### EXERCISE AIM
For every line in the data below that contains "margin", copy the line.

***** EXERCISE DATA *****

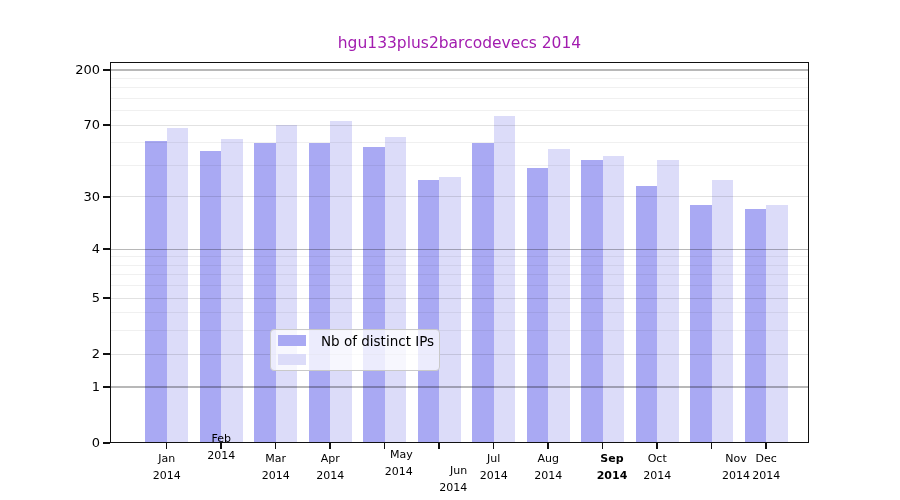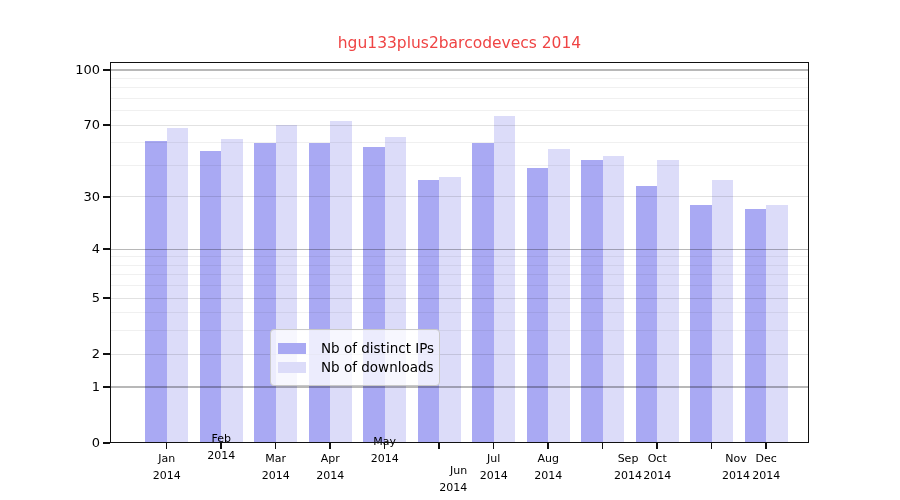--- a/index.html
+++ b/index.html
@@ -3,42 +3,42 @@
 <meta charset="utf-8">
 <style>
   html,body{margin:0;padding:0;}
   body{
     width:900px;height:500px;background:#ffffff;position:relative;
     font-family:"DejaVu Sans","Liberation Sans",sans-serif;color:#000;
     overflow:hidden;
   }
   #chart-title{
     position:absolute;left:110px;top:34px;width:699px;height:22px;
-    text-align:center;font-size:15.5px;color:#ef4444;white-space:nowrap;
+    text-align:center;font-size:15.5px;color:#a21caf;white-space:nowrap;
   }
   #plot{
     position:absolute;left:110px;top:62px;width:699px;height:381px;
   }
   #plot-frame{
     position:absolute;left:110px;top:62px;width:699px;height:381px;
     border:1.6px solid #111;box-sizing:border-box;pointer-events:none;z-index:6;
   }
   .bar{position:absolute;z-index:1;}
   .grid{position:absolute;left:0;width:100%;z-index:2;}
   .ytick{position:absolute;width:7px;height:1.5px;background:#111;left:-7px;z-index:3;}
   .ylab{
     position:absolute;left:-52px;width:42px;text-align:right;
     font-size:13px;line-height:16px;height:16px;z-index:3;
   }
   .xtick{position:absolute;width:1.5px;height:6px;background:#111;top:100%;z-index:3;}
   .xlab{
     position:absolute;width:56px;text-align:center;font-size:11px;line-height:17px;z-index:3;
   }
   #legend{
-    position:absolute;left:270px;top:329px;width:170px;height:57px;
+    position:absolute;left:270px;top:329px;width:170px;height:42px;
     background:rgba(255,255,255,0.78);border:1px solid #c9c9c9;border-radius:4px;
     box-sizing:border-box;z-index:5;display:flex;flex-direction:column;justify-content:center;
   }
   .legend-row{display:flex;align-items:center;height:19px;padding-left:7px;}
   .legend-swatch{width:28px;height:11px;flex:0 0 28px;}
   .legend-label{margin-left:15px;font-size:13.5px;white-space:nowrap;}
 </style>
 </head>
 <body>
 
@@ -96,50 +96,49 @@
     <div class="ylab" style="top: 284.209px;">2</div>
     <div class="ytick" style="top: 235.438px;"></div>
     <div class="ylab" style="top: 228.188px;">5</div>
     <div class="ytick" style="top: 186.449px;"></div>
     <div class="ylab" style="top: 179.199px;">4</div>
     <div class="ytick" style="top: 134.188px;"></div>
     <div class="ylab" style="top: 126.938px;">30</div>
     <div class="ytick" style="top: 62.4748px;"></div>
     <div class="ylab" style="top: 55.2248px;">70</div>
     <div class="ytick" style="top: 7.25px;"></div>
-    <div class="ylab" style="top: 0px;">100</div>
+    <div class="ylab" style="top: 0px;">200</div>
     <div class="xtick" style="left: 55.95px;"></div>
     <div class="xlab" style="left: 28.7px; top: 388px;">Jan<div>2014</div></div>
     <div class="xtick" style="left: 110.45px;"></div>
     <div class="xlab" style="left: 83.2px; top: 368px;">Feb<div>2014</div></div>
     <div class="xtick" style="left: 164.95px;"></div>
     <div class="xlab" style="left: 137.7px; top: 388px;">Mar<div>2014</div></div>
     <div class="xtick" style="left: 219.45px;"></div>
     <div class="xlab" style="left: 192.2px; top: 388px;">Apr<div>2014</div></div>
     <div class="xtick" style="left: 273.95px;"></div>
-    <div class="xlab" style="left: 246.7px; top: 371px;">May<div>2014</div></div>
+    <div class="xlab" style="left: 246.7px; top: 384px; text-align: right;">May<div>2014</div></div>
     <div class="xtick" style="left: 328.45px;"></div>
     <div class="xlab" style="left: 301.2px; top: 400px; text-align: right;">Jun<div>2014</div></div>
     <div class="xtick" style="left: 382.95px;"></div>
     <div class="xlab" style="left: 355.7px; top: 388px;">Jul<div>2014</div></div>
     <div class="xtick" style="left: 437.45px;"></div>
     <div class="xlab" style="left: 410.2px; top: 388px;">Aug<div>2014</div></div>
     <div class="xtick" style="left: 491.95px;"></div>
-    <div class="xlab" style="left: 490px; top: 388px;">Sep<div>2014</div></div>
+    <div class="xlab" style="left: 474px; top: 388px; font-weight: bold;">Sep<div>2014</div></div>
     <div class="xtick" style="left: 546.45px;"></div>
     <div class="xlab" style="left: 519.2px; top: 388px;">Oct<div>2014</div></div>
     <div class="xtick" style="left: 600.95px;"></div>
     <div class="xlab" style="left: 598px; top: 388px;">Nov<div>2014</div></div>
     <div class="xtick" style="left: 655.45px;"></div>
     <div class="xlab" style="left: 628.2px; top: 388px;">Dec<div>2014</div></div>
   </div>
 <div id="plot-frame"></div>
 
 <div id="legend">
   <div class="legend-row">
     <span class="legend-swatch" style="background: rgb(169, 169, 243);"></span>
     <span class="legend-label">Nb of distinct IPs</span>
   </div>
   <div class="legend-row">
     <span class="legend-swatch" style="background: rgb(220, 220, 249);"></span>
-    <span class="legend-label">Nb of downloads</span>
   </div>
 </div>
 
 </body></html>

*****

### WRITTEN RESPONSE
   html,body{margin:0;padding:0;}
   .legend-label{margin-left:15px;font-size:13.5px;white-space:nowrap;}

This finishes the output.